**Task objective:**
Lines from the start of the data through the line containing "[673,342,924,359] // Insert" must be given again exactly. Leave the others out.

*** Begin section ***

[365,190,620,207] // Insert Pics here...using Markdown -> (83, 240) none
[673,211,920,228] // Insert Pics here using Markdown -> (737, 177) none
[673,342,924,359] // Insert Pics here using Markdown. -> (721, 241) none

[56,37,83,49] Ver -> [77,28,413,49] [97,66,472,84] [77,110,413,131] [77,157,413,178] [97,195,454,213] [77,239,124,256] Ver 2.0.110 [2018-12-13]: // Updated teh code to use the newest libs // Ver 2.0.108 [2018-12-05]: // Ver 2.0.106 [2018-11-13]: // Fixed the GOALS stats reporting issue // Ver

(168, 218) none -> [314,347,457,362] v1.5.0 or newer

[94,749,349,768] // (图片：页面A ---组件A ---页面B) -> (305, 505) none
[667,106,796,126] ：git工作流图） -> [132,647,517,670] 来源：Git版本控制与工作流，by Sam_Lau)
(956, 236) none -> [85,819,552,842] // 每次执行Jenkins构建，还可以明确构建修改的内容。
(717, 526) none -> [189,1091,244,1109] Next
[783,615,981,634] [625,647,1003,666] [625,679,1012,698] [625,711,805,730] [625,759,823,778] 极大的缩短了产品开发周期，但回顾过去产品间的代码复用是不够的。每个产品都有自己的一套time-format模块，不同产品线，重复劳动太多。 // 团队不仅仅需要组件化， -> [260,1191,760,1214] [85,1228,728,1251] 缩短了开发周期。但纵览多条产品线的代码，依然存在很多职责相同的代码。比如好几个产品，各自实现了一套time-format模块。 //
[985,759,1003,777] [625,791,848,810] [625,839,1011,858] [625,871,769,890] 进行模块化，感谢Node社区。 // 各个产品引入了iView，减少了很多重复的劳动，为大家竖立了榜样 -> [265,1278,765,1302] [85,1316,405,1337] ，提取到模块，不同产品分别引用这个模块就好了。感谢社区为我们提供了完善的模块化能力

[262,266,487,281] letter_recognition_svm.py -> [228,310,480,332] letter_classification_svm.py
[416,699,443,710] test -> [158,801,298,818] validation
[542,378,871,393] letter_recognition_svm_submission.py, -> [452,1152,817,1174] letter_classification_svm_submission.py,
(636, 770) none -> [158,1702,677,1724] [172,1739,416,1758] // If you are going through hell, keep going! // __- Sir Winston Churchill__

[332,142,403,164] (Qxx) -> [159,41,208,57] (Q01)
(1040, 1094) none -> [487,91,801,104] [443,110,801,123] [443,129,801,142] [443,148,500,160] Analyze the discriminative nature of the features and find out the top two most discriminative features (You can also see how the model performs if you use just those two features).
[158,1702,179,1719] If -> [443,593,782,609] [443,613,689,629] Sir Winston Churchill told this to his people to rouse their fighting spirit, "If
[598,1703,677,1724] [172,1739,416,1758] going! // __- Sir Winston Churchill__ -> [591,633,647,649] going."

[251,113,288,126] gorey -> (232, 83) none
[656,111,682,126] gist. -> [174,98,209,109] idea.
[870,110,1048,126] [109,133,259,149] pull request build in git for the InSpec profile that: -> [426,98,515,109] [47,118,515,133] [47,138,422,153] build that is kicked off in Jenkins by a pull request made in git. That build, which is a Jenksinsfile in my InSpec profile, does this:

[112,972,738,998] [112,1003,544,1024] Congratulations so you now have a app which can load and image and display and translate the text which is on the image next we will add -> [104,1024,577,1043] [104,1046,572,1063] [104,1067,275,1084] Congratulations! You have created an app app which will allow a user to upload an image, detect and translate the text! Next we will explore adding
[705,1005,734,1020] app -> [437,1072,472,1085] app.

*** End section ***

**Response to the task:**
[365,190,620,207] // Insert Pics here...using Markdown -> (83, 240) none
[673,211,920,228] // Insert Pics here using Markdown -> (737, 177) none
[673,342,924,359] // Insert Pics here using Markdown. -> (721, 241) none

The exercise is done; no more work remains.